• _YOUR GOAL_: Go through the entries below and collect each line with the string "roast" in it.

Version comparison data
☆ ☆ ☆ ☆
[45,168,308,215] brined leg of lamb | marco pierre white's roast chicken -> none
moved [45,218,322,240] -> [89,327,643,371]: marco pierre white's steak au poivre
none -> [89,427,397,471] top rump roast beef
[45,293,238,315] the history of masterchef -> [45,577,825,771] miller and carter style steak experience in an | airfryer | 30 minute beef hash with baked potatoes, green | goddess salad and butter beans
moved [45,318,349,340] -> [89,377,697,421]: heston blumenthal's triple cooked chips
☆ ☆ ☆ ☆
• _RESPONSE FOR THIS EXERCISE_:
[45,168,308,215] brined leg of lamb | marco pierre white's roast chicken -> none
none -> [89,427,397,471] top rump roast beef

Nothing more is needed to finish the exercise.